Note the line containing "subtotal: 1094.64 -> 802.56"; from it through the last line below, give only those lines again, exactly, both ends included, skipping pictures.

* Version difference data
*** Begin section ***
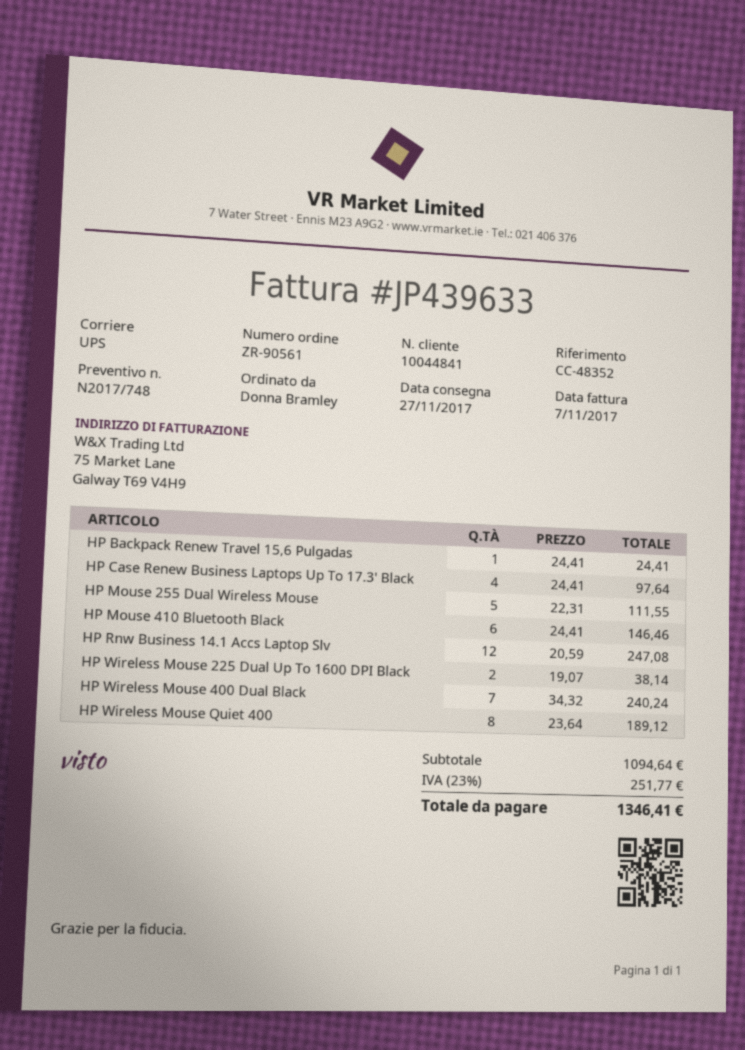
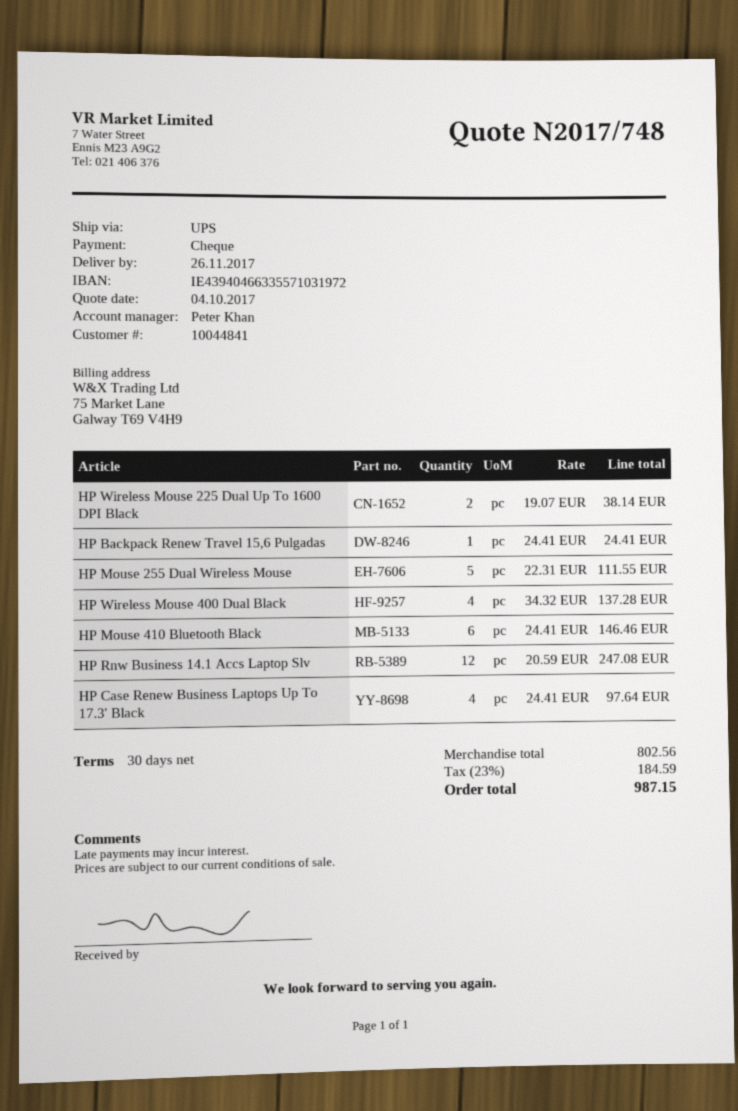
delivery date: 2017-11-27 -> 2017-11-26
HP Wireless Mouse 400 Dual Black: 7 x 34.32 = 240.24 -> 4 x 34.32 = 137.28
HP Wireless Mouse Quiet 400: 8 x 23.64 = 189.12 -> none
subtotal: 1094.64 -> 802.56
tax: 23% = 251.77 -> 23% = 184.59
total: 1346.41 -> 987.15

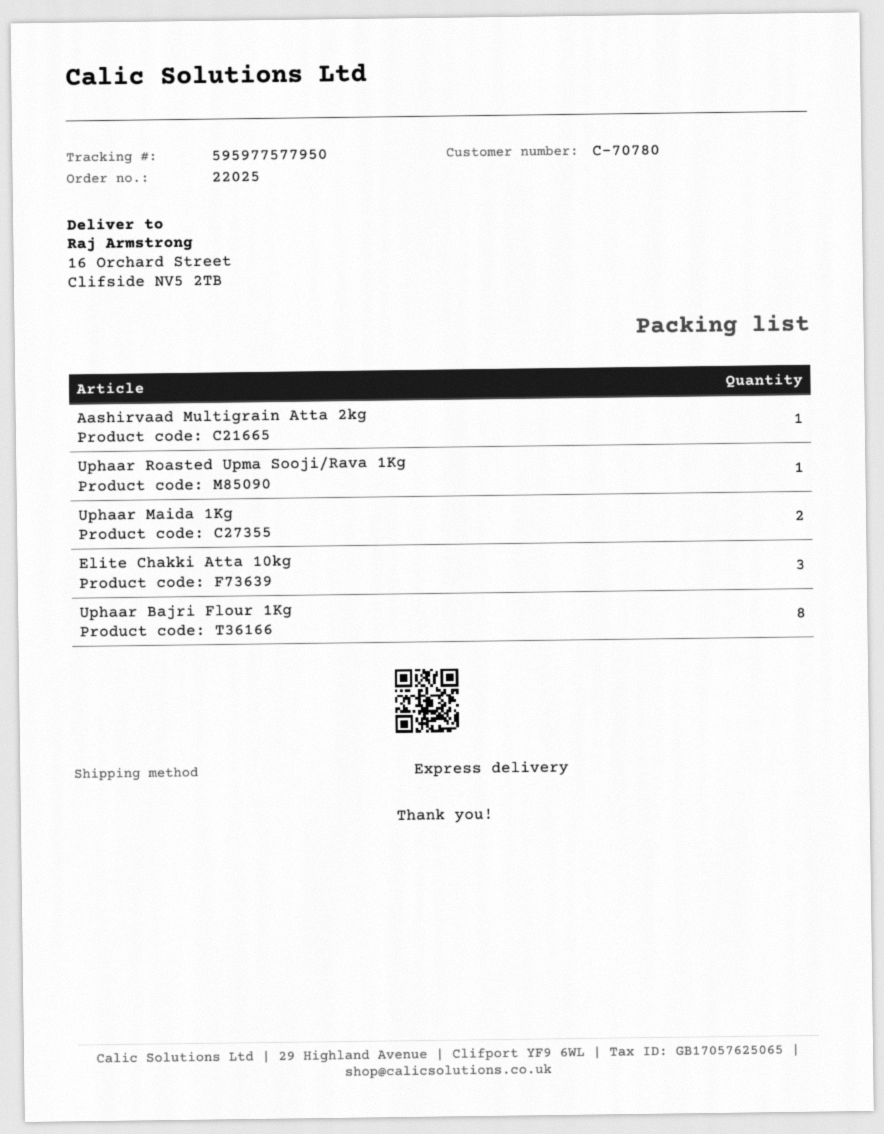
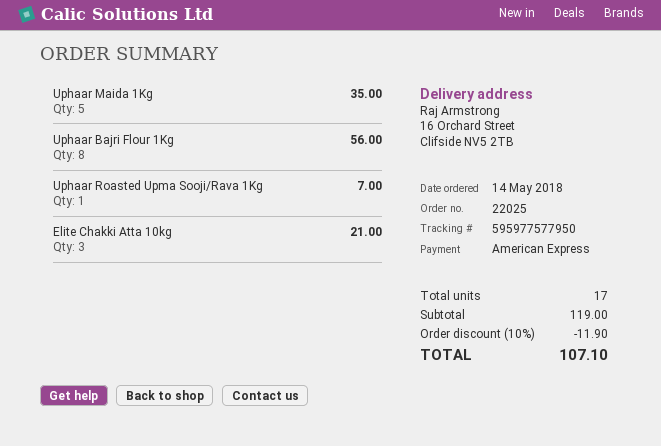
Aashirvaad Multigrain Atta 2kg: 1 -> none
Uphaar Maida 1Kg: 2 -> 5

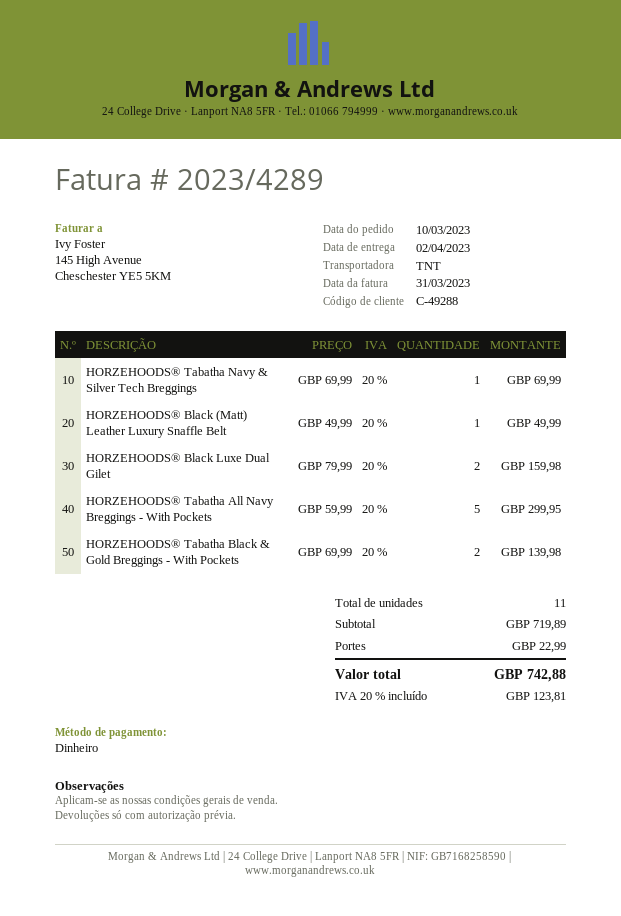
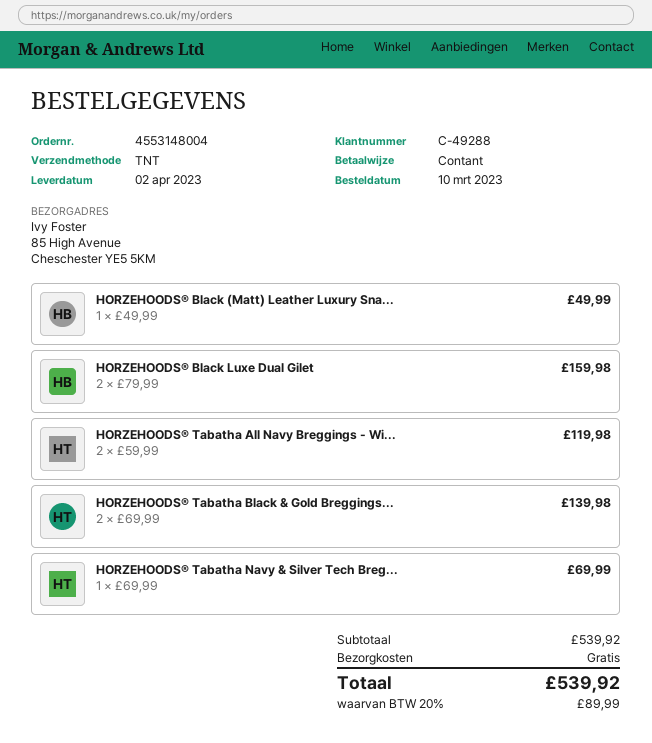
HORZEHOODS® Tabatha All Navy Breggings - With Pockets: 5 x 59.99 = 299.95 -> 2 x 59.99 = 119.98
subtotal: 719.89 -> 539.92
shipping: 22.99 -> 0.00
tax: 20% = 123.81 -> 20% = 89.99
total: 742.88 -> 539.92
*** End section ***
* Task output
subtotal: 1094.64 -> 802.56
tax: 23% = 251.77 -> 23% = 184.59
total: 1346.41 -> 987.15

Aashirvaad Multigrain Atta 2kg: 1 -> none
Uphaar Maida 1Kg: 2 -> 5

HORZEHOODS® Tabatha All Navy Breggings - With Pockets: 5 x 59.99 = 299.95 -> 2 x 59.99 = 119.98
subtotal: 719.89 -> 539.92
shipping: 22.99 -> 0.00
tax: 20% = 123.81 -> 20% = 89.99
total: 742.88 -> 539.92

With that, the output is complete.